An innovative superconducting magnetic cage concept for compact plasma with high NWL: design and analysis

This paper presents the electromagnetic and structural assessment of the magnetic cage for the Volumetric Neutron Source (VNS), featuring 12 Toroidal Field Coils (TFC), 6 Poloidal Field Coils (PFC), and a Central Solenoid (CS). The set of analyses presented here aims to validate this architecture at a pre-conceptual design level. A key aspect of this design is the placement of the PFCs inside the toroidal chamber, in contrast to ITER external PFCs configuration. This arrangement significantly reduces the required poloidal current, enhancing plasma control while introducing structural and manufacturing challenges. The toroidal field coil system has been designed using the MADE algorithm, defining a consistent winding pack (WP) layout and conductor arrangement. A novel in-situ winding strategy is proposed to address assembly constraints.

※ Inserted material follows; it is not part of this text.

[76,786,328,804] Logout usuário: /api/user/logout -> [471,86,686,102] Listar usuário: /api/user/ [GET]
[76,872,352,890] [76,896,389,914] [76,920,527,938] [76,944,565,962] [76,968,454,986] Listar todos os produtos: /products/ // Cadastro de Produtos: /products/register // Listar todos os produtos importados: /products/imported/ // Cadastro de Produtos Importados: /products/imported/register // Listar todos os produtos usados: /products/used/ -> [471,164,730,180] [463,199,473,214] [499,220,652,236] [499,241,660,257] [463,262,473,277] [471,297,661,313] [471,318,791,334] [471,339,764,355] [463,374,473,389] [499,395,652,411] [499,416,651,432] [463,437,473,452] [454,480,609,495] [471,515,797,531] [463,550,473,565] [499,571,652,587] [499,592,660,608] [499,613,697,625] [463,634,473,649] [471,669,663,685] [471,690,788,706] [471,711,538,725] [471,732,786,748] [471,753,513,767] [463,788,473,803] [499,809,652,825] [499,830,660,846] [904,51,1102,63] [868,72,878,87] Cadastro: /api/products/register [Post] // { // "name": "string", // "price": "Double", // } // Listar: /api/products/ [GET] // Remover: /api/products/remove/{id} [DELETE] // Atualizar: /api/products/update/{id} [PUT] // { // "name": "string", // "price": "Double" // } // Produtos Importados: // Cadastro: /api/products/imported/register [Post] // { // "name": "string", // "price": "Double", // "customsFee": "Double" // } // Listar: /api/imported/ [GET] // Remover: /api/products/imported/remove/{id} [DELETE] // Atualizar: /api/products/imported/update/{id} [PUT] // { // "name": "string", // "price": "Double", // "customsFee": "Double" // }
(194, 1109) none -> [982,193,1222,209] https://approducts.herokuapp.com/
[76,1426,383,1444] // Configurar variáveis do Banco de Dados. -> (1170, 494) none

The TF coil structure assumes HTS tapes or react-and-wind Nb3Sn strands, with 316LN stainless steel selected as the casing material based on mechanical and thermal performance criteria. The electromagnetic analysis, based on a numerical model in ANSYS APDL, evaluates the magnetic field distribution and Lorentz forces acting on the coil system. Structural assessments, including stress and deformation analysis, confirm that the TF casing can withstand operational loads, with equivalent stresses remaining within allowable limits except for minor localized regions. The study also considers cooldown effects and dead weight loads, ensuring structural integrity across different operational phases.